Имаджика. Примирение
Дауд снова принялся допрашивать ее.
— Это Богиня? — спрашивал он. — Что ты видишь? Говори, женщина! Говори…
Его речь неожиданно прервалась. После мгновенной тишины раздался такой пронзительный вопль тревоги, что видение круга и существа, с которым она его разделяла, исчезло. Она почувствовала, как хватка Дауда ослабла. Рука ее выскользнула, и она стала падать. Падая, она взмахнула руками, и скорее по счастливой случайности, чем умышленно, это движение отбросило ее набок, вдоль края колодца. Тут же ее тело стало сползать вниз, и она впилась пальцами в камни. Но они были отполированы миллионами ног, и ее тело заскользило к краю отверстия, словно глубины колодца настаивали на возвращении какого-то старого долга. Ноги ее молотили пустой воздух, бедра скользили по губам колодца, а пальцы судорожно искали опору, сколь угодно малую — имя, вырезанное на камне чуть-чуть поглубже, чем остальные, шип розы, застрявший между камней, — любую защиту против сил гравитации. В этот момент она услышала второй крик Дауда и, подняв глаза, увидела чудо.
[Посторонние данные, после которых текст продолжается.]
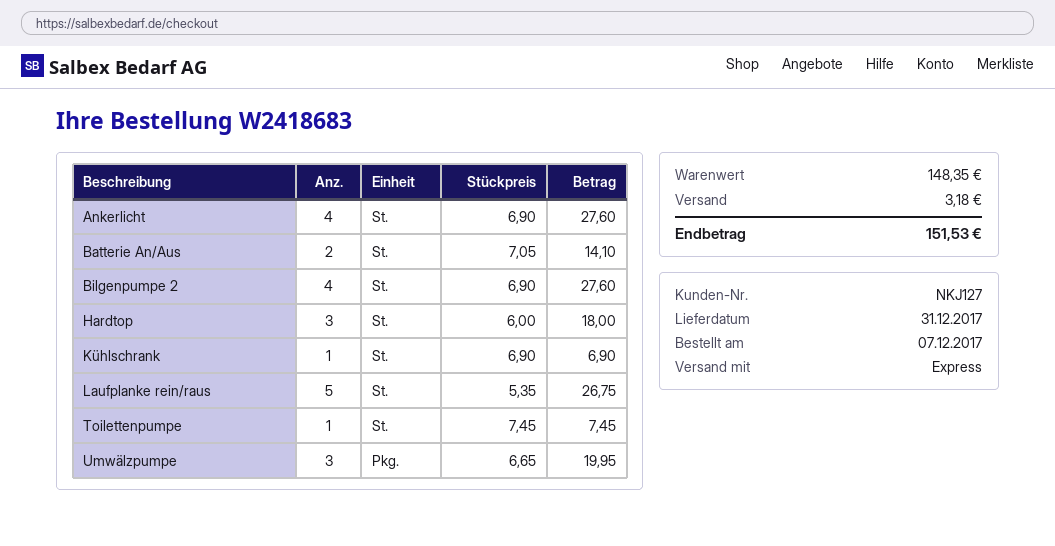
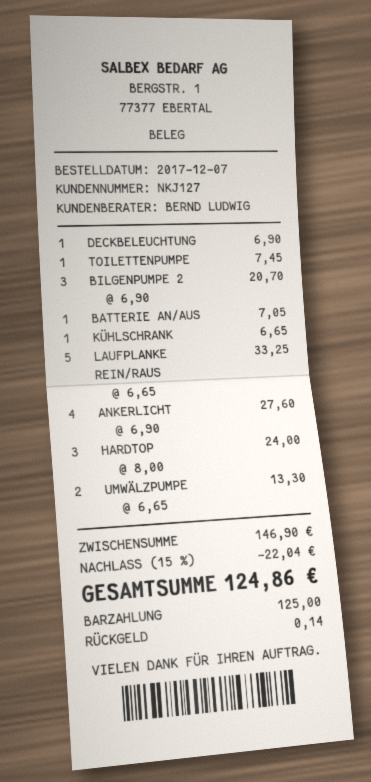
Batterie An/Aus: 2 x 7.05 = 14.10 -> 1 x 7.05 = 7.05
Bilgenpumpe 2: 4 x 6.90 = 27.60 -> 3 x 6.90 = 20.70
Hardtop: 3 x 6.00 = 18.00 -> 3 x 8.00 = 24.00
Kühlschrank: 1 x 6.90 = 6.90 -> 1 x 6.65 = 6.65
Laufplanke rein/raus: 5 x 5.35 = 26.75 -> 5 x 6.65 = 33.25
Umwälzpumpe: 3 x 6.65 = 19.95 -> 2 x 6.65 = 13.30
DECKBELEUCHTUNG: none -> 1 x 6.90 = 6.90
subtotal: 148.35 -> 146.90
discount: none -> 15% = 22.04
shipping: 3.18 -> none
total: 151.53 -> 124.86

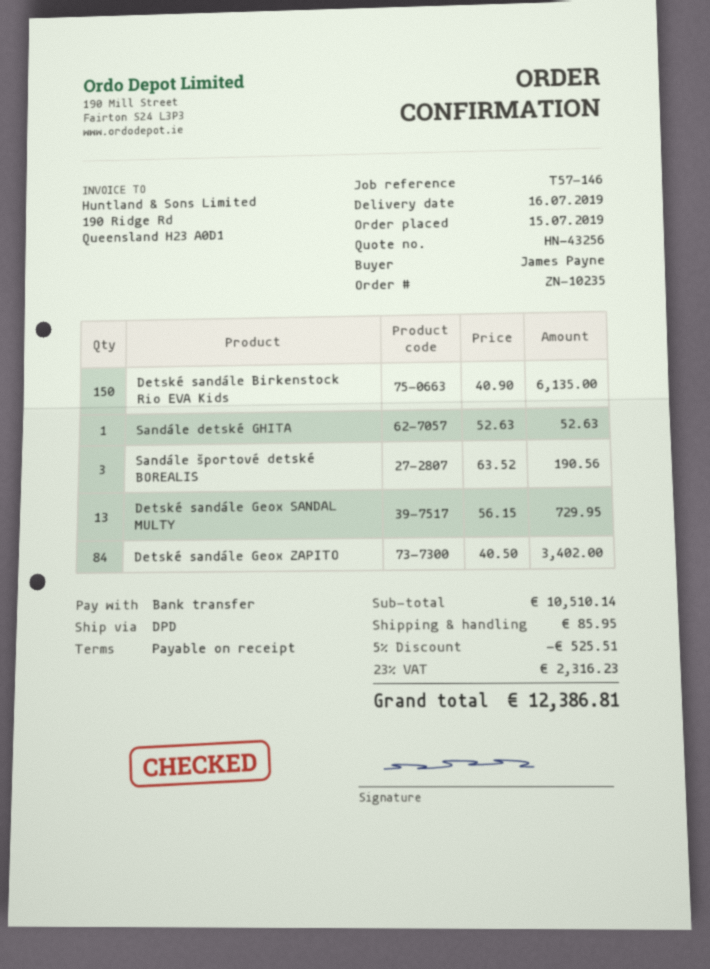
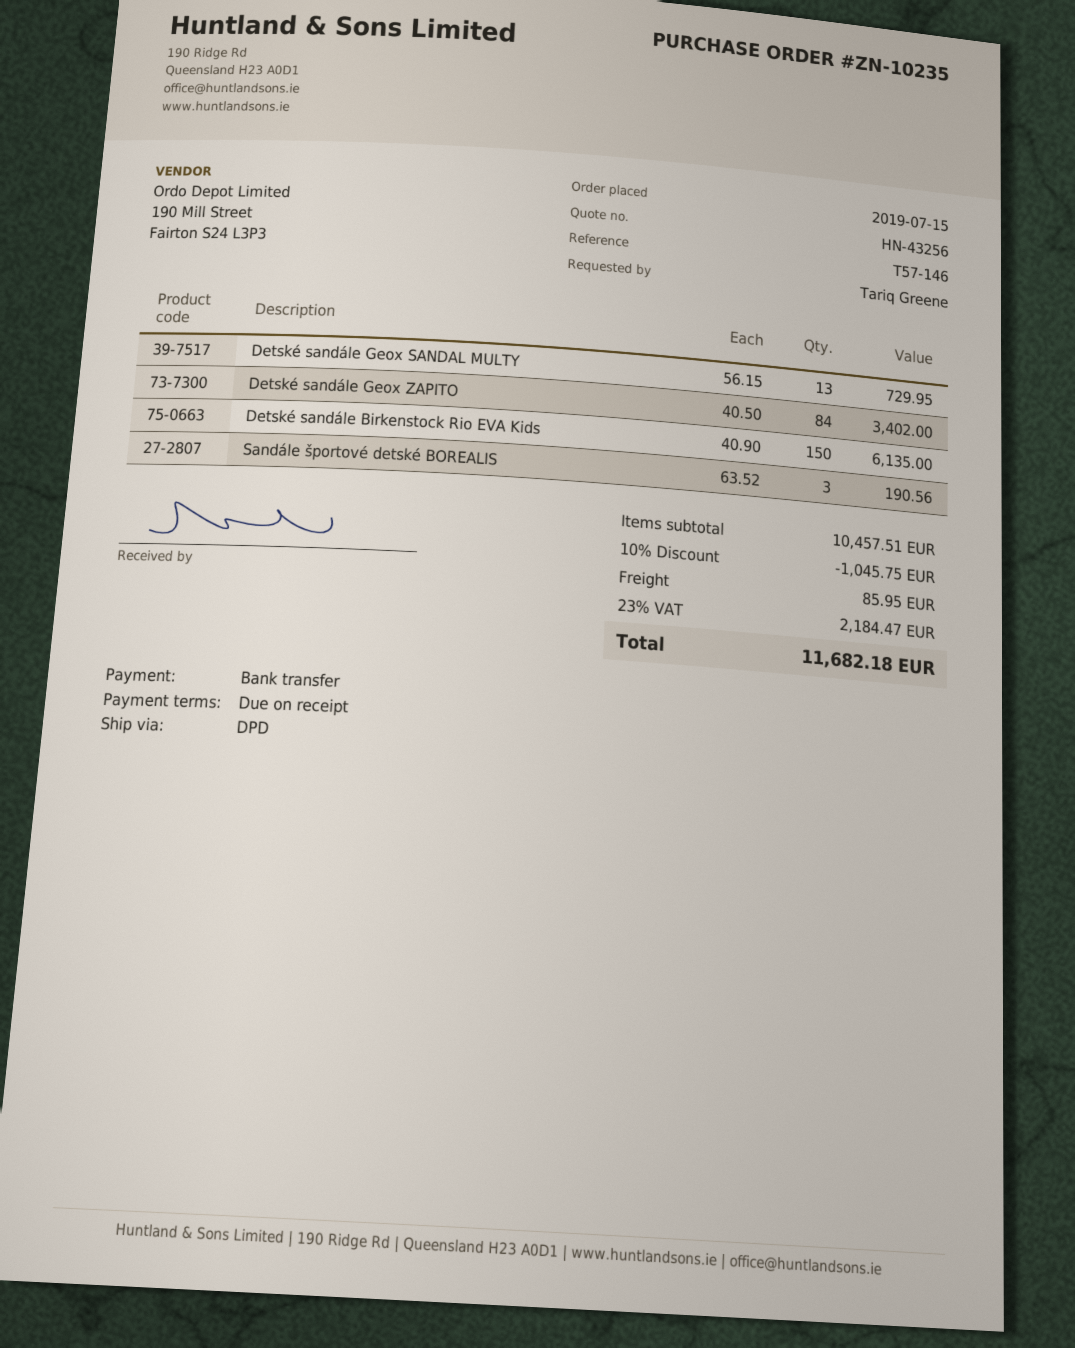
ordered by: James Payne -> Tariq Greene
Sandále detské GHITA: 1 x 52.63 = 52.63 -> none
subtotal: 10510.14 -> 10457.51
discount: 5% = 525.51 -> 10% = 1045.75
tax: 23% = 2316.23 -> 23% = 2184.47
total: 12386.81 -> 11682.18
Жучок не сумел убить Кезуар. Та перемена, которая начала охватывать ее плоть во время разговора с Даудом, теперь завершилась. Кожа ее окрасилась в цвет синего камня; ее лицо, недавно изуродованное, ярко сияло. Но все эти перемены казались пустяками по сравнению с дюжиной щупальцев, каждое длиной в несколько ярдов, которые выросли у нее из спины. Одно за другим они отталкивались от земли и несли ее тело в странном полете. Сила, которую она обрела в Бастионе, пылала внутри нее, и Дауду оставалось только пятиться к стене. Упав на колени, он готовился уползти прочь, проскользнув под спиралевидной юбкой щупальцев.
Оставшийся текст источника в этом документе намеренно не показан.